What you have to do>
With the pictures left out, print exactly the lines below that run from the one containing "filter: none -> Fy14 >= 65,027,036.00" through the one containing "TOTAL | FY15: 1,441,076,351.00".

Records from a dataset>

-----

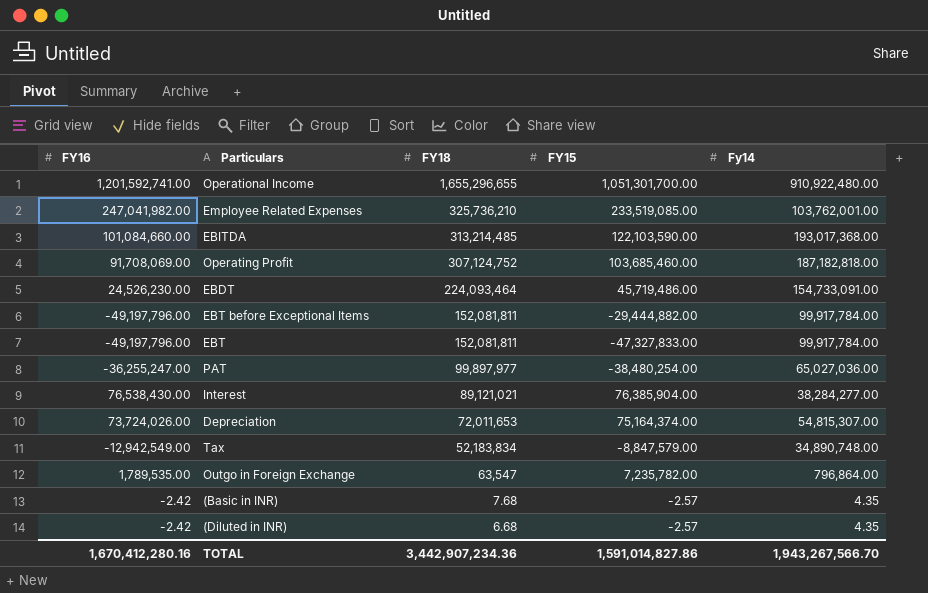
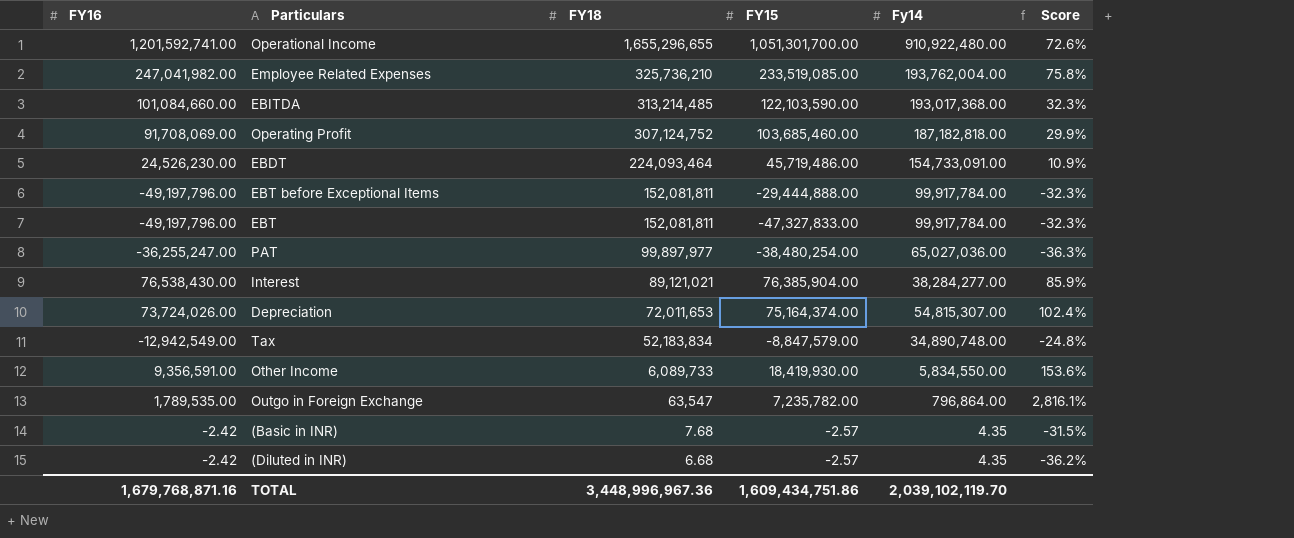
column Score | formula: none -> [FY16] / [FY18]
Employee Related Expenses | Fy14: 103,762,001.00 -> 193,762,004.00
EBT before Exceptional Items | FY15: -29,444,882.00 -> -29,444,888.00
row Other Income: none -> 9,356,591.00 | 6,089,733 | 18,419,930.00 | 5,834,550.00 | 153.6%
TOTAL | FY16: 1,670,412,280.16 -> 1,679,768,871.16
TOTAL | FY18: 3,442,907,234.36 -> 3,448,996,967.36
TOTAL | FY15: 1,591,014,827.86 -> 1,609,434,751.86
TOTAL | Fy14: 1,943,267,566.70 -> 2,039,102,119.70

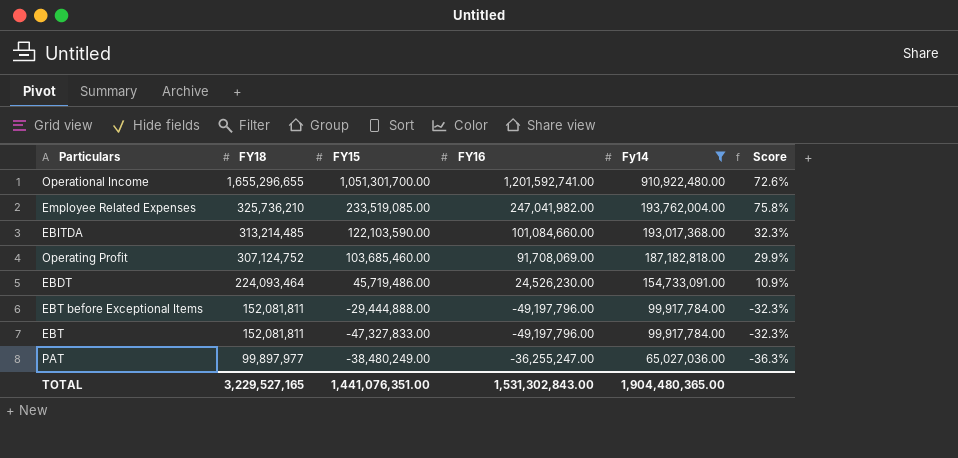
filter: none -> Fy14 >= 65,027,036.00
column FY16 | position: 1 -> 4
PAT | FY15: -38,480,254.00 -> -38,480,249.00
TOTAL | FY18: 3,448,996,967.36 -> 3,229,527,165
TOTAL | FY15: 1,609,434,751.86 -> 1,441,076,351.00
TOTAL | FY16: 1,679,768,871.16 -> 1,531,302,843.00
TOTAL | Fy14: 2,039,102,119.70 -> 1,904,480,365.00

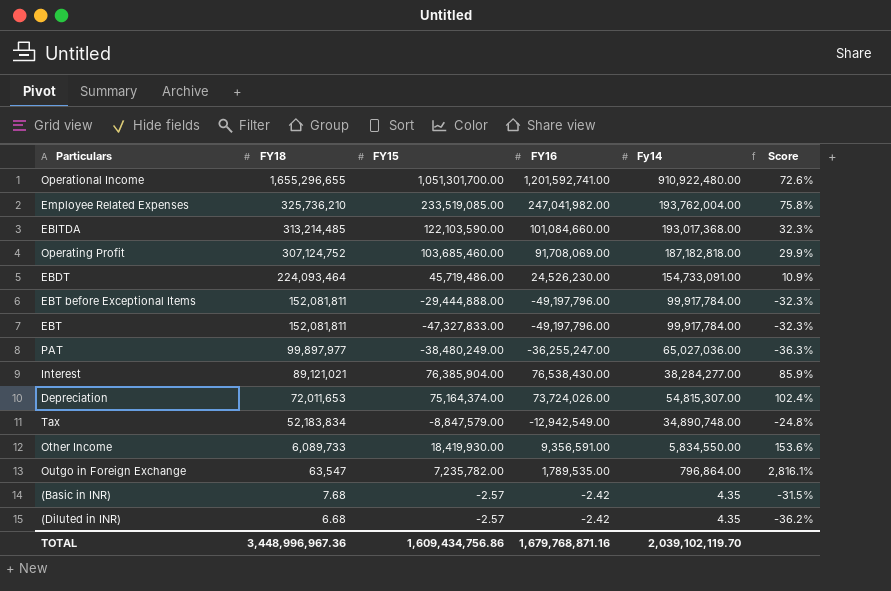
filter: Fy14 >= 65,027,036.00 -> none
TOTAL | FY18: 3,229,527,165 -> 3,448,996,967.36
TOTAL | FY15: 1,441,076,351.00 -> 1,609,434,756.86
TOTAL | FY16: 1,531,302,843.00 -> 1,679,768,871.16
TOTAL | Fy14: 1,904,480,365.00 -> 2,039,102,119.70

-----

Your solution>
filter: none -> Fy14 >= 65,027,036.00
column FY16 | position: 1 -> 4
PAT | FY15: -38,480,254.00 -> -38,480,249.00
TOTAL | FY18: 3,448,996,967.36 -> 3,229,527,165
TOTAL | FY15: 1,609,434,751.86 -> 1,441,076,351.00
TOTAL | FY16: 1,679,768,871.16 -> 1,531,302,843.00
TOTAL | Fy14: 2,039,102,119.70 -> 1,904,480,365.00

filter: Fy14 >= 65,027,036.00 -> none
TOTAL | FY18: 3,229,527,165 -> 3,448,996,967.36
TOTAL | FY15: 1,441,076,351.00 -> 1,609,434,756.86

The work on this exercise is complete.